Region Two should not be renting out D & I reserves to farmers

Dear Editor,

The National Drainage and Irrigation Authority (NDIA) is responsible for drainage and irrigation in Region Two. It is to ensure that structures involved in this process are properly protected and maintained, and lands, including reserves, are not used and abused contrary to the Drainage and Irrigation Act. It is regrettable that in Region Two this has not been happening.

Permission was granted to rear animals on the high level dam at Evergreen by the Works, Agriculture and D & I Committee of the Regional Council on March 7, 2018, and confirmed by a letter signed by the Regional Vice Chairman and the Regional Engineer of the NDIA in Region Two. (The circular, which was carbon copied to the Regional Vice Chairman of Region Two and Commander ‘G’ Division, Guyana Police Force, Region Two, showing the details, was attached).

The D & I Department has stated that the public is advised, in accordance with Section 26 of the D & I Act, “all lands within twelve feet of the toe of any dam or within a distance of any part of any work… shall vest in the authority free from any encumbrance and shall be the property of the authority.” (The circular, of the NDIA notice with regards to Drainage Reserve. Section 61 of the Act further states, “that any person who hinders repairs of any structures of NDIA shall be liable to a fine and a term of imprisonment,” was attached)

It would seem that the centralised decisions of D & I are not being carried out in the region. People are now occupying and building on D & I reserves, and it will become difficult to remove them in the future. The regional body must not make decisions on D & I lands which run contrary to Sections of the D & I Act.

I would like to point out the Anna Regina Town Council (ARTC) is exploiting poor people using reserves from the drainage trench and roads.

At Anna Regina, there is a road which carries you to the Mainstay Lake. The South side of this road has a twenty-foot reserve. Ten feet of this reserve belongs to the road and ten feet to the drainage trench. With the agreement of the farmers who have rice fields on the same side of the road, some unemployed persons have weeded the reserve, removed a lot of garbage and planted kitchen gardens.

In an Agreement of Tenancy with the Mayor and Town Council (attached) one Mohamed Abrahim is being charged $10,000 for a portion of land measuring 400 ft x 20 ft (8000 sq. ft.), which is less than one fifth of an acre (one acre = 43,560 sq ft), while the cost of rental of rice land is $1,000 per acre. To rent land at such a price to poor unemployed farmers – equivalent to that of ten acres of rice lands – is highly exploitative. The Department of Lands and Surveys and D & I should intervene in this matter to bring some modicum of decency.

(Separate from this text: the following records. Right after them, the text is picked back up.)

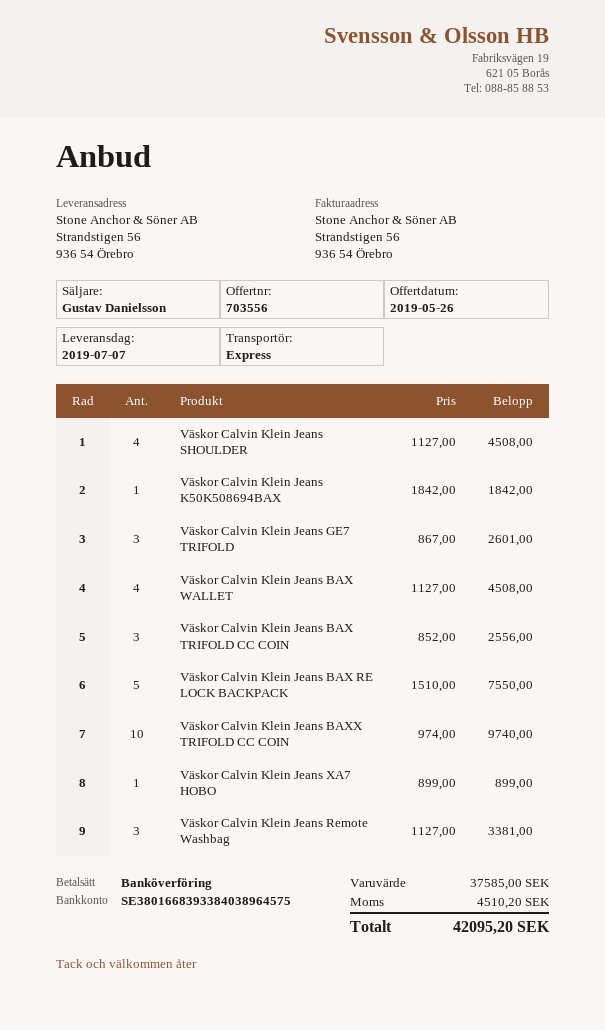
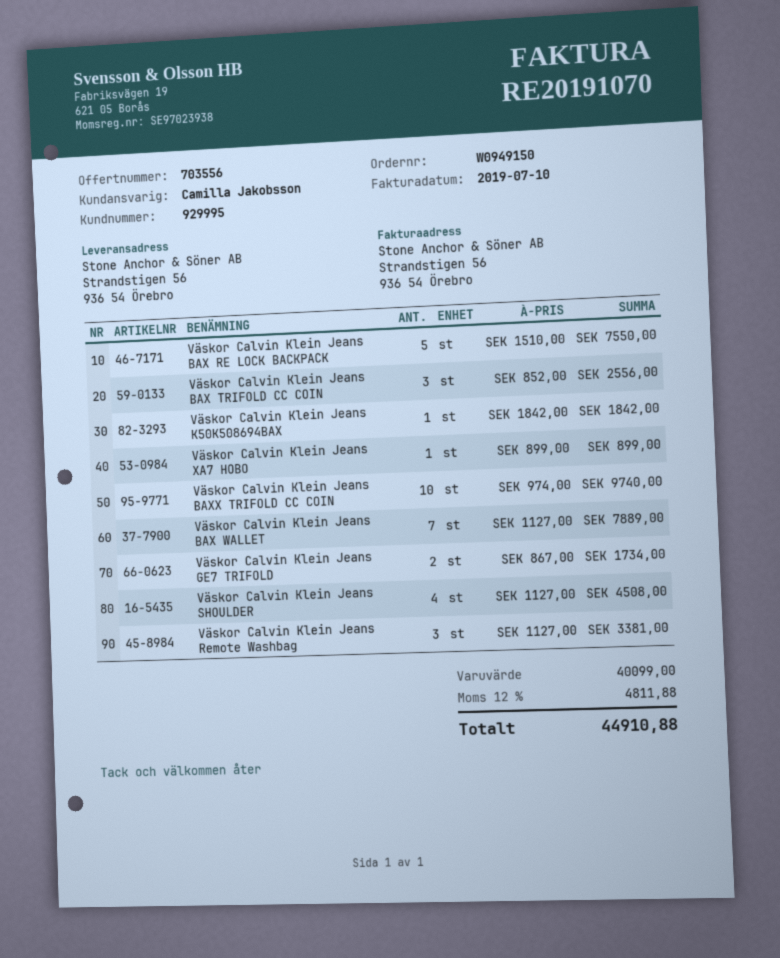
sales rep: Gustav Danielsson -> Camilla Jakobsson
Väskor Calvin Klein Jeans GE7 TRIFOLD: 3 x 867.00 = 2601.00 -> 2 x 867.00 = 1734.00
Väskor Calvin Klein Jeans BAX WALLET: 4 x 1127.00 = 4508.00 -> 7 x 1127.00 = 7889.00
subtotal: 37585.00 -> 40099.00
tax: 4510.20 -> 4811.88
total: 42095.20 -> 44910.88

One clause in the agreement states that the land can be used for cattle rearing. The cattle damage parapets of trenches and even reach further to damage farmers’ crops. Sometimes farmers have to spray their 18ft reserve to keep cattle away. In this case the council is indirectly damaging farmers’ reserves and crops.

Rice farmers pay the Waters Users Association a fee of $10,000 for a ten acre plot. This fee is to clean, maintain, supply and drain water to the rice farms. Ten feet of this reserve on both sides of the fence allow excavators to clean the trench. The town council does not have the right to rent out the land. In fact, only the Department of Lands and Surveys and D & I should make this decision.

Most of the persons using lands would not abide by the scope of agreement as is evidenced at this point in time.

Mr Flatts and officers of the NDIA have been making vast improvements in the D & I systems. We are glad to hear about some new pumps that will be coming. However, the NDIA should ensure that centralised decisions are adhered to in the regions, especially in Region Two.